I. План практической работы

1. Приготовить мазок из гноя больного фурункулёзом или фекалий ребёнка при стафилококковом энтероколите, окрасить по Граму, микроскопировать, зарисовать.

Приготовление мазка. Мазок выполняют на чистом, обезжиренном предметном стекле, по поверхности которого капля воды должна растекаться равномерно. Для очистки стекла необходимо натереть его кусочком мыла и удалить мыло с помощью сухой или влажной марлевой салфетки. Для приготовления мазка на обратной стороне предметного стекла маркируют карандашом по стеклу зону с мелкую монету, бактериологической петлей наносят исследуемый материал и равномерно распределяют в маркированной зоне. Препарат высушивают при комнатной температуре на воздухе. Хорошо приготовленный тонкий мазок высыхает равномерно и быстро. Если же высушивание препарата замедлено, то препарат подогревают, держа стекло мазком вверх, в потоке теплого воздуха над пламенем горелки. Для последующей фиксации предметное стекло проводят через верхнюю, наиболее горячую часть пламени горелки в положении мазком вверх 3 раза (в течение 3-5 сек).

Этапы окраски по Грамму:

1. На фиксированный мазок поместить фильтровальную бумажку, пропитанную генцианвиолетом, смочить водой, 2-3 минуты.

2. Снять бумажку, слить с препарата оставшуюся краску и налить раствор Люголя на 1 минуту.

3. Для дифференцирования нанести на мазок этиловый спирт и обесцветить в течение 3-6 с, промыть водой.

4. Нанести фуксин Пффейфера (водный раствор фуксина) и докрасить 1-2 мин, промыть водой, высушить.

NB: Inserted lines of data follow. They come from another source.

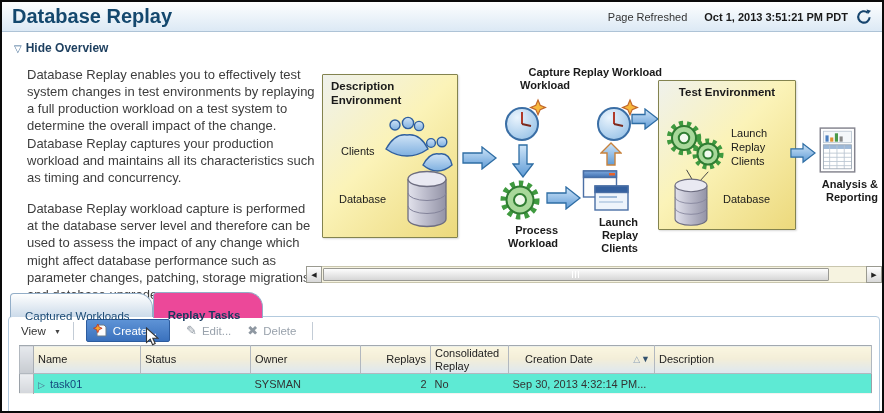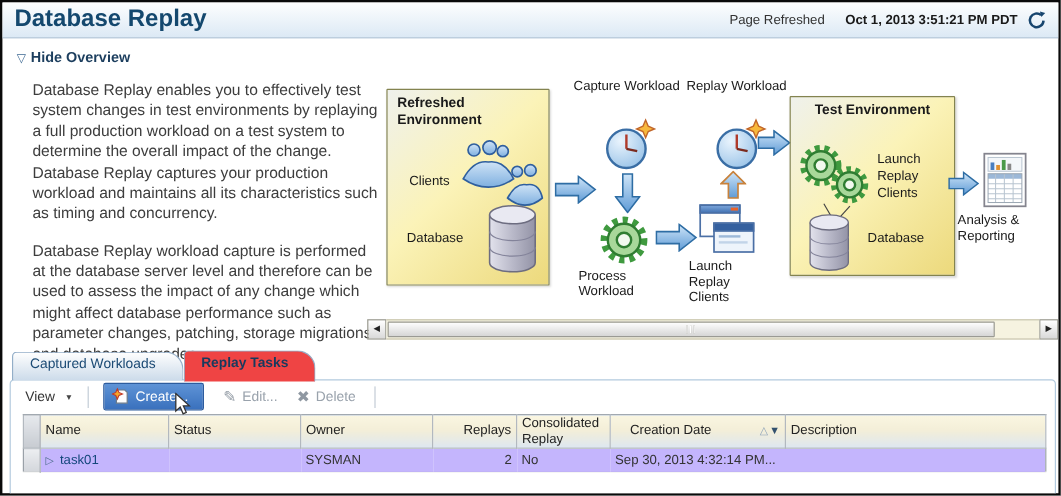--- a/index.html
+++ b/index.html
@@ -28,44 +28,44 @@
   .ov-text p { margin-bottom:14px; }
   
   .diagram { position:absolute; left:308px; top:62px; width:572px; height:202px; font-size:11px; color:#1a1a1a; }
   .diagram .abs { position:absolute; }
   .env-box {
     position:absolute; border:1px solid #83834f; border-radius:1px;
     background: linear-gradient(135deg, #eff1ec 0%, #fbf3b8 45%, #ecd97c 100%);
     box-shadow: 1px 1px 2px rgba(0,0,0,.15);
   }
   .env-title { font-weight:bold; font-size:11.5px; padding:5px 8px 0 8px; line-height:1.2; }
-  .dlabel { text-align:left; line-height:1.2; }
+  .dlabel { text-align:right; line-height:1.2;font-weight:bold; }
   .conn { position:absolute; left:0; top:0; width:100%; height:100%; pointer-events:none; }
   
   .hscroll { position:absolute; left:304px; top:264px; width:576px; height:17px; display:flex; }
   .hs-btn {
     width:16px; height:17px; background:linear-gradient(#ffffff,#d9d9d9);
     border:1px solid #9a9a90; font-size:7px; line-height:15px; text-align:center; color:#222; cursor:pointer;
   }
   .hs-track { flex:1; position:relative; background:#f6f3e0; border-top:1px solid #c9c6ae; border-bottom:1px solid #c9c6ae; }
   .hs-thumb {
     position:absolute; left:1px; top:1px; bottom:1px; width:93%;
     background:linear-gradient(#fdfdfd,#d6d6d6); border:1px solid #9a9a94; border-radius:1px; cursor:grab;
     display:flex; align-items:center; justify-content:center; gap:2px;
   }
   .hs-thumb i { display:block; width:1px; height:7px; background:#8a8a84; border-right:1px solid #fff; }
   
   .tabs { position:absolute; left:8px; top:290px; height:25px; display:flex; z-index:3; }
   .tab {
-    height:24px; margin-top:1px; padding:4px 22px 0 14px; font-size:11.5px; color:#1b4a74;
+    height:24px; margin-top:1px; padding:16px 22px 0 14px; font-size:11.5px; color:#1b4a74;
     border:1px solid #93aec8; border-bottom:none; border-radius:4px 15px 0 0;
     background:linear-gradient(#fefefe,#ccdbea); cursor:pointer; white-space:nowrap;
   }
   .tab.active {
-    height:26px; margin-top:0; font-weight:bold; color:#173a5e; background:#ef4444; position:relative; z-index:4;
+    height:26px; margin-top:0; font-weight:bold; color:#173a5e; background:#ec4899; position:relative; z-index:4;
   }
   
   .panel {
     position:absolute; left:6px; top:314px; width:872px; bottom:-4px;
     border:1px solid #b3cade; border-radius:4px; background:#fff;
   }
   .toolbar { position:relative; height:27px; display:flex; align-items:center; padding-left:12px; font-size:11.5px; }
   .view-btn { color:#333; cursor:pointer; }
   .view-btn .caret { font-size:7px; color:#444; margin-left:5px; vertical-align:1px; }
   .tsep { width:1px; height:18px; background:#c3ccd6; margin:0 12px; }
@@ -84,21 +84,21 @@
   thead th {
     height:27px; font-weight:normal; text-align:left; color:#222; padding:1px 4px;
     background:linear-gradient(#faf6e1 0%, #f3eed8 45%, #dde7f1 100%);
     border:1px solid #b2b8bf; border-top:1px solid #a2a9b0; vertical-align:middle; line-height:1.15;
   }
   thead th.num { text-align:right; }
   th.strip, td.strip { background:linear-gradient(#e6e9ed,#c7cbd1); border-right:1px solid #a8adb3; padding:0; }
   tbody td { height:20px; padding:1px 4px; border-bottom:1px solid rgba(90,90,60,.07); }
   tbody td.num { text-align:right; }
   tr.row-a td { background:#fffdf0; }
-  tr.row-b td { background:#c4b5fd; }
+  tr.row-b td { background:#5eead4; }
   tr.row-a td.strip, tr.row-b td.strip { background:linear-gradient(#eceef1,#d3d6db); }
   td .expander { color:#4a6a8a; font-size:9px; margin-right:5px; cursor:pointer; }
   td .tlink { color:#14477c; cursor:pointer; }
   table { border:1px solid #9aa1a8; }
   .hdr-flex { display:flex; align-items:center; }
   .hdr-flex .hl { flex:1;margin-left:12px; }
   .sort-asc { font-size:9px; color:#8fa3b8; cursor:pointer; }
   .sort-desc { font-size:9px; color:#33516e; cursor:pointer; margin-left:1px; }
 </style>
 </head>
@@ -122,21 +122,21 @@
     <span class="tri">▽</span><span>Hide Overview</span>
   </div>
   <div class="ov-text">
     <p>Database Replay enables you to effectively test system changes in test environments by replaying a full production workload on a test system to determine the overall impact of the change. Database Replay captures your production workload and maintains all its characteristics such as timing and concurrency.</p>
     <p>Database Replay workload capture is performed at the database server level and therefore can be used to assess the impact of any change which might affect database performance such as parameter changes, patching, storage migrations and database upgrades.</p>
   </div>
 
   <div class="diagram">
 
     <div class="env-box" style="left:12px; top:10px; width:136px; height:164px;">
-      <div class="env-title">Refreshed Environment</div>
+      <div class="env-title">Description Environment</div>
       <svg class="conn" viewBox="0 0 136 164">
         <line x1="88" y1="116" x2="101" y2="146" stroke="#444" stroke-width="1"></line>
         <line x1="118" y1="120" x2="106" y2="146" stroke="#444" stroke-width="1"></line>
       </svg>
       <span class="abs" style="left:18px; top:70px;">Clients</span>
       <svg class="abs" style="left:60px; top:40px;" width="70" height="58" viewBox="0 0 70 58">
         <defs>
             <linearGradient id="pg" x1="0" y1="0" x2="0" y2="1">
               <stop offset="0" stop-color="#cfe3f6"></stop>
               <stop offset="1" stop-color="#7fb0e0"></stop>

Порядок проведения иммерсионной микроскопии:

1. Поднять конденсор микроскопа до уровня предметного стекла и полностью открыть диафрагму. Включить осветитель и установить максимальную освещенность поля зрения с помощью зеркала;

2. На мазок нанести каплю иммерсионного масла, поместить препарат на предметный столик микроскопа. Поставить в рабочее положение иммерсионный объектив, маркированный черной линией;

3. Под контролем зрения, глядя сбоку, с помощью макровинта осторожно опустить тубус микроскопа до погружения иммерсионного объектива в каплю масла. Глядя в окуляр, очень медленно поднимать тубус при помощи макровинта, пока не появится изображение объекта. Далее провести точную фокусировку с помощью микровинта;

4. В процессе микроскопии следует медленно передвигать препарат, установить наилучшее поле зрения и изучить морфологические (форму и расположение) и тинкториальные (окрашивание) свойства микроорганизмов;

5. По окончании микроскопии поднять тубус и после этого снять препарат с предметного столика микроскопа. Протереть фронтальную линзу иммерсионного объектива чистой марлевой салфеткой, смоченной спиртом, и повернуть револьвер таким образом, чтобы ни один из объективов не был направлен в сторону конденсора.

2. Произвести посев гноя или фекалий на жса с целью выделения чистой культуры стафилококков методом истощающего штриха.

Желточно-солевой агар — элективная (селективная) питательная среда, поскольку содержит высокие концентрации соли (8-10%), что позволяет ингибировать рост сопуствующей микрофлоры, не препятствуя размножению стафилококков. ЖСА одновременно позволяет дифференцировать лецитиназа-положительные и лецитиназа-отрицательные стафилококки, вследствие присутствия желтка куриного яйца. Лецитиназа-положительные стафилококки продуцируют фермент лецитиназу, который расщепляет лецитин куриного желтка и вокруг колоний образуется зона помутнения с перламутровым блеском.